▸ About this task:
Using the listing below, say how many of its lines hold "select". Offer nothing beyond the number.

▸ Supplied data:
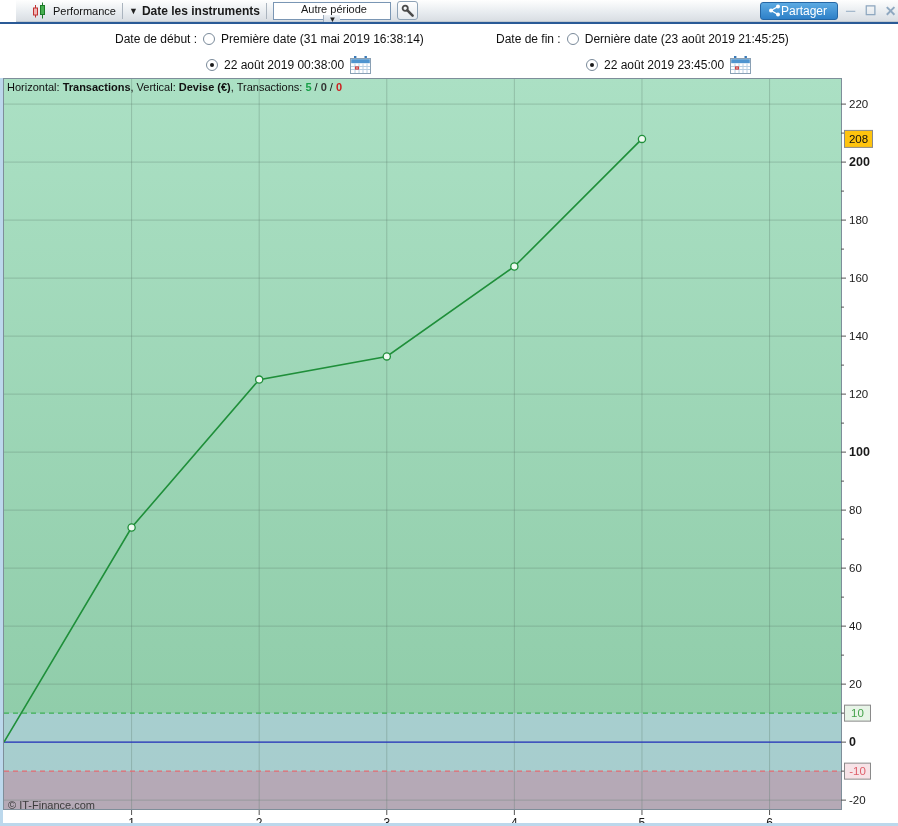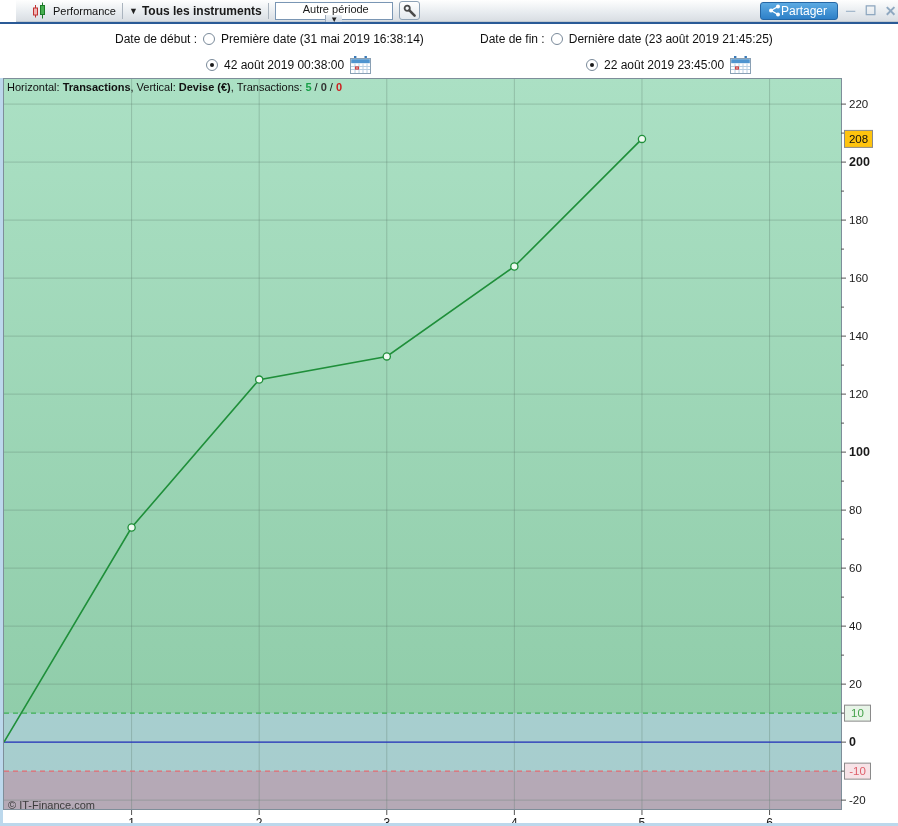--- a/index.html
+++ b/index.html
@@ -78,21 +78,21 @@
       <line x1="3.5" y1="3" x2="3.5" y2="15.5" stroke="#c03030" stroke-width="1"></line>
       <rect x="1.5" y="6" width="4" height="7" fill="#f2b4b4" stroke="#c03030"></rect>
       <line x1="10.5" y1="0.5" x2="10.5" y2="16.5" stroke="#1d7a28" stroke-width="1"></line>
       <rect x="8.5" y="3.5" width="4" height="9" fill="#46b050" stroke="#1d7a28"></rect>
     </svg>
   </span>
   <span class="tb-label">Performance</span>
   <span class="tb-sep"></span>
   <span class="instr">
     <span class="caret">▼</span>
-    <span>Tous les instruments</span>
+    <span>Date les instruments</span>
   </span>
   <span class="tb-sep"></span>
   <span class="select-box">
     <span class="sel-text">Autre période</span>
     <span class="select-arrow">▼</span>
   </span>
   <span class="wrench-btn">
     <span style="display:inline-flex">
       <svg width="15" height="15" viewBox="0 0 15 15">
         <circle cx="5.2" cy="5.2" r="2.6" fill="none" stroke="#4a4a4a" stroke-width="1.8"></circle>
@@ -121,40 +121,40 @@
 <div class="navy-line"></div>
 
 <div class="dates-panel">
   <div class="d-item" style="left:115px; top:8px;">
     <span>Date de début :</span>
     <span class="radio"></span>
     <span>Première date (31 mai 2019 16:38:14)</span>
   </div>
   <div class="d-item" style="left:206px; top:32px;">
     <span class="radio checked"></span>
-    <span>42 août 2019 00:38:00</span>
+    <span>22 août 2019 00:38:00</span>
     <span class="cal-btn">
       <svg width="21" height="18" viewBox="0 0 21 18">
         <rect x="4" y="0" width="2.4" height="4" fill="#3a7ab8"></rect>
         <rect x="14.5" y="0" width="2.4" height="4" fill="#3a7ab8"></rect>
         <rect x="0.5" y="2.5" width="20" height="15" fill="#ffffff" stroke="#8aa0b4"></rect>
         <rect x="1.2" y="3.2" width="18.6" height="4" fill="#4e94cf"></rect>
         <g stroke="#b8cfe2" stroke-width="1">
           <line x1="5" y1="7.5" x2="5" y2="17"></line>
             <line x1="9" y1="7.5" x2="9" y2="17"></line>
           <line x1="13" y1="7.5" x2="13" y2="17"></line>
             <line x1="17" y1="7.5" x2="17" y2="17"></line>
           <line x1="1" y1="10.5" x2="20" y2="10.5"></line>
             <line x1="1" y1="13.5" x2="20" y2="13.5"></line>
         </g>
         <rect x="5.6" y="11" width="2.8" height="2" fill="none" stroke="#d04040" stroke-width="1.2"></rect>
       </svg>
     </span>
   </div>
-  <div class="d-item" style="left:480px; top:8px;">
+  <div class="d-item" style="left:496px; top:8px;">
     <span>Date de fin :</span>
     <span class="radio"></span>
     <span>Dernière date (23 août 2019 21:45:25)</span>
   </div>
   <div class="d-item" style="left:586px; top:32px;">
     <span class="radio checked"></span>
     <span>22 août 2019 23:45:00</span>
     <span class="cal-btn">
       <svg width="21" height="18" viewBox="0 0 21 18">
         <rect x="4" y="0" width="2.4" height="4" fill="#3a7ab8"></rect>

▸ Solution for this problem:
2